Davies was called to the bar at Lincoln's Inn in 1948, where he became a bencher in 1972 and was Treasurer in 1991. He practised on the Midland Circuit, and became a QC in 1964. He led the prosecution of Buster Edwards in 1966 for his part in the Great Train Robbery three years earlier, and of William Waite, the "gentle poisoner" who had killed his wife. He was the Leader of the Midland Circuit and a member of the Bar Council from 1968 to 1971, and then Joint Leader of the Midland and Oxford Circuit from 1971 to 1973.
Judicial career
Davies had extensive experience as a judge in lower courts before he was appointed to the High Court. He was deputy chairman of Northamptonshire Quarter Sessions from 1962 to 1971; Recorder of Grantham from 1963 to 1965 and of Derby from 1965 to 1971; Chancellor of the Diocese of Derby from 1971 to 1973; a Commissioner of Assize in Birmingham in 1970; and a Crown Court judge from 1972 to 1973. Davies became a judge of the High Court in 1973, receiving the customary knighthood. He was assigned to the Queen's Bench Division.
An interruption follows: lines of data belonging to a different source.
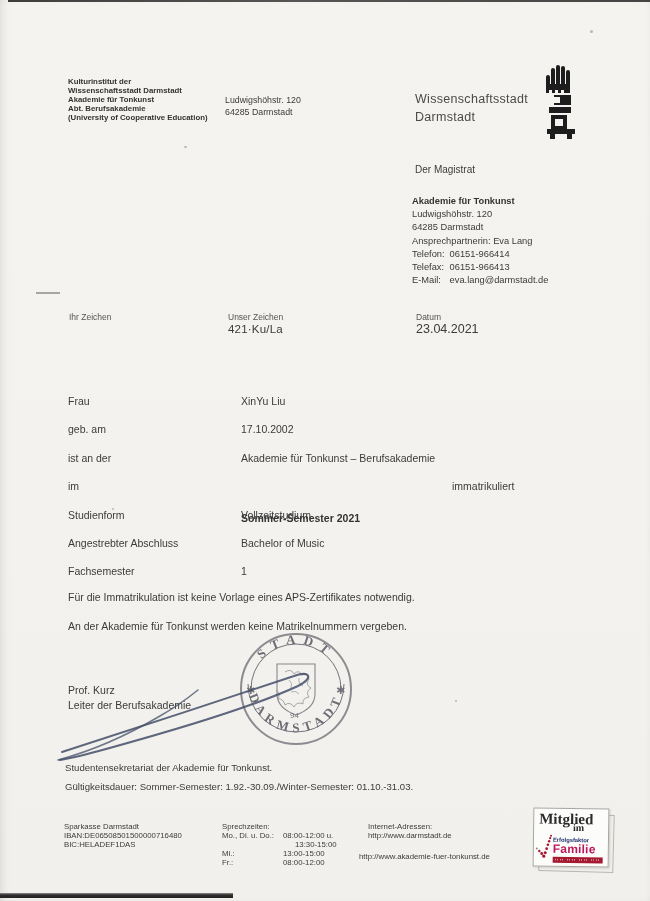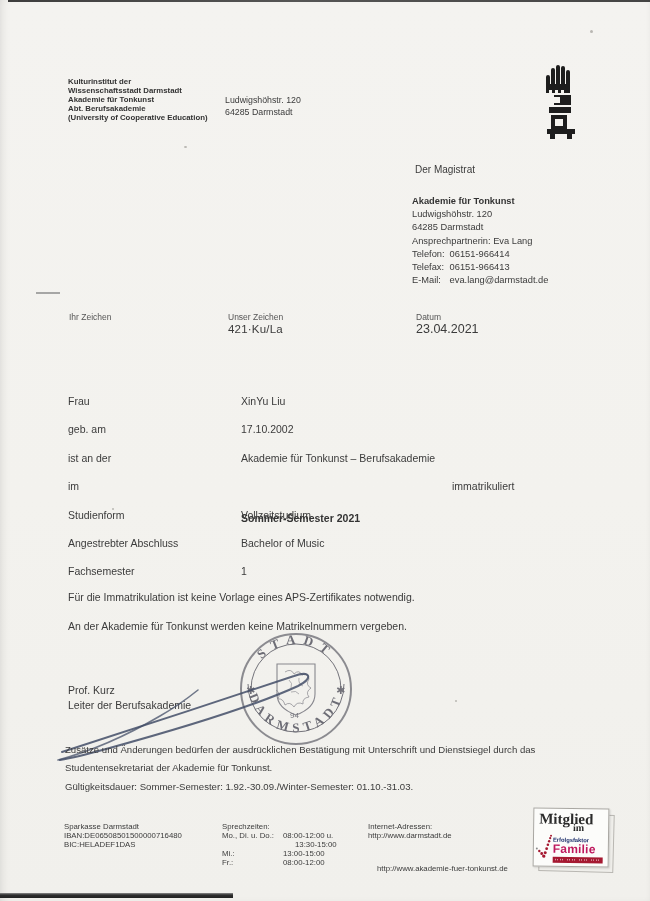--- a/index.html
+++ b/index.html
@@ -48,6 +48,10 @@
     <div>64285 Darmstadt</div>
   </div>
 
+  <div class="abs ink-soft" style="left:415px;top:90px;font-size:12.5px;line-height:18px;letter-spacing:.3px;">
+    <div>Wissenschaftsstadt</div>
+    <div>Darmstadt</div>
+  </div>
   <div class="abs" style="left:544px;top:64px;">
     <svg width="34" height="76" viewBox="0 0 32 76" fill="#1d1d1d">
       <rect x="1" y="11" width="4" height="12" rx="2"></rect>

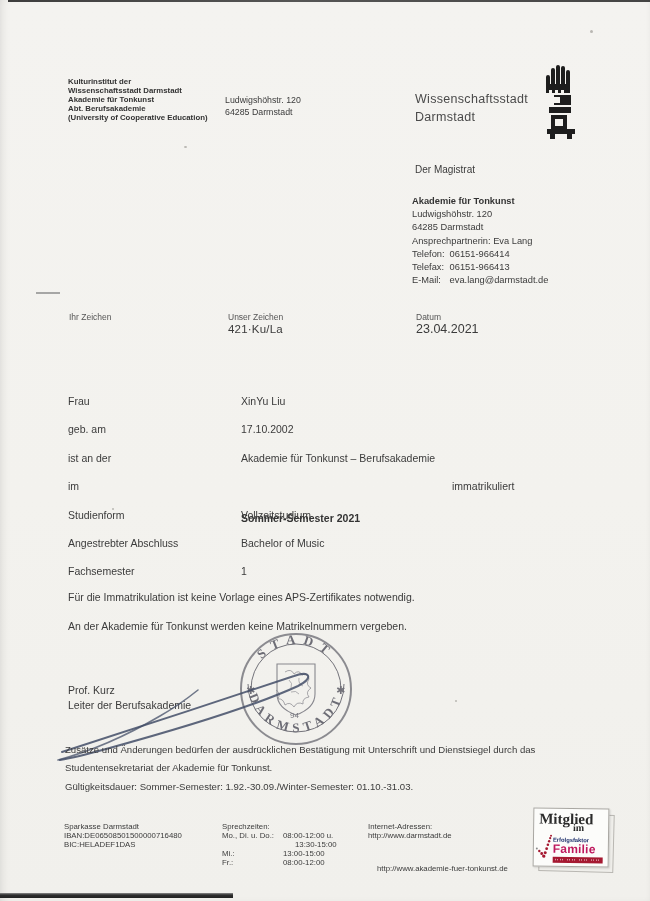--- a/index.html
+++ b/index.html
@@ -160,7 +160,6 @@
     </svg>
   </div>
 
-  <div class="abs ink" style="left:65px;top:744px;font-size:9.6px;">Zusätze und Änderungen bedürfen der ausdrücklichen Bestätigung mit Unterschrift und Dienstsiegel durch das</div>
   <div class="abs ink" style="left:65px;top:762px;font-size:9.6px;">Studentensekretariat der Akademie für Tonkunst.</div>
   <div class="abs ink" style="left:65px;top:781px;font-size:9.6px;">Gültigkeitsdauer: Sommer-Semester: 1.92.-30.09./Winter-Semester: 01.10.-31.03.</div>
 

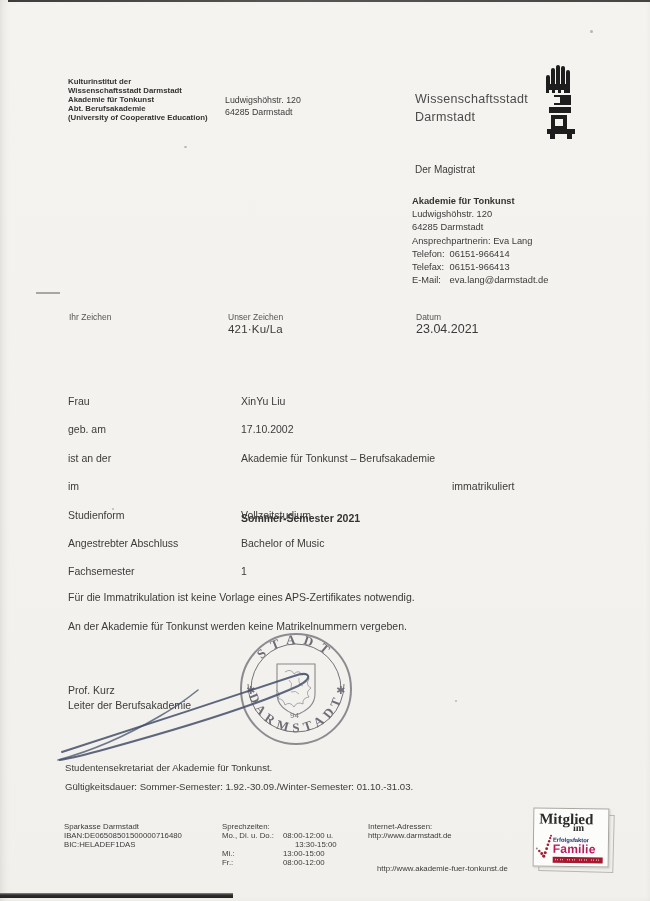--- a/index.html
+++ b/index.html
@@ -180,7 +180,7 @@
 
   <div class="abs ink tiny" style="left:368px;top:822px;">Internet-Adressen:</div>
   <div class="abs ink tiny" style="left:368px;top:831px;">http://www.darmstadt.de</div>
-  <div class="abs ink tiny" style="left:377px;top:852px;margin-top:12px;">http://www.akademie-fuer-tonkunst.de</div>
+  <div class="abs ink tiny" style="left:359px;top:852px;">http://www.akademie-fuer-tonkunst.de</div>
 
   <div class="abs" style="left:533px;top:808px;width:80px;height:62px;">
     <div style="position:absolute;left:6px;top:6px;width:73px;height:56px;background:#efeeea;border:1px solid #b9b7b2;transform:rotate(1.5deg);"></div>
As the senior judge, he became Keeper of the Juries List in 1988, taking charge of the limited number of English civil cases — principally defamation cases — in which a judge continues to sit as arbiter of the law, with a jury as tribunal of fact. As a result, he sat on many high-profile cases, many of which were won by plaintiffs who were awarded ever large sums in damages. He was very active in managing the number and turnover of cases on the list, cutting the number of cases on the list from around 240 in 1988, when he was appointed, to only 50 cases two years later. The time before a case came to trial was also reduced from three years to only one. Davies was the judge in the case brought by Koo Stark in 1988, against newspapers that had claimed she had an adulterous affair with The Duke of York. He was also the judge in a successful libel case brought in 1990 by Sonia Sutcliffe, wife of the Yorkshire Ripper, against Private Eye, which alleged that she had sold her life story to the Daily Mail. She was initially awarded then-record damages of £600,000. Ian Hislop, editor of Private Eye, said on the steps of the court after losing the case: "If that's justice, then I'm a banana." In 1990, he also presided over the libel case brought by Lord Aldington against Count Nikolai Tolstoy, in relation to allegations of bad faith in returning Cossacks to Joseph Stalin's Soviet Union and Slavs to Marshal Josip Broz Tito's Yugoslavia in 1945, at the end of the Second World War, which set a new record for libel damages of £1.5 million. He also sat on the libel case brought by Andrew Neil against Peregrine Worsthorne, in relation to a leading article in The Sunday Telegraph implying that Neil knew that Pamela Bordes was a call-girl before their affair in 1988, and in other cases involving celebrities such as Elton John, Tessa Sanderson, Linford Christie, Viscount Linley, Sir Ranulph Fiennes and Neil Kinnock.
Retirement
He retired in 1991, when he was Treasurer of Lincoln's Inn. He conducted a visitor's inquiry in 1992 to 1993 into the "Great Battle" at University College, Swansea, over allegations of poor academic standards in its MA in philosophy and health care. He was founding chairman of the Expert Witness Institute in 1996, and enjoyed reading, golf, theatre and opera, particularly the Welsh National Opera, and black and white films.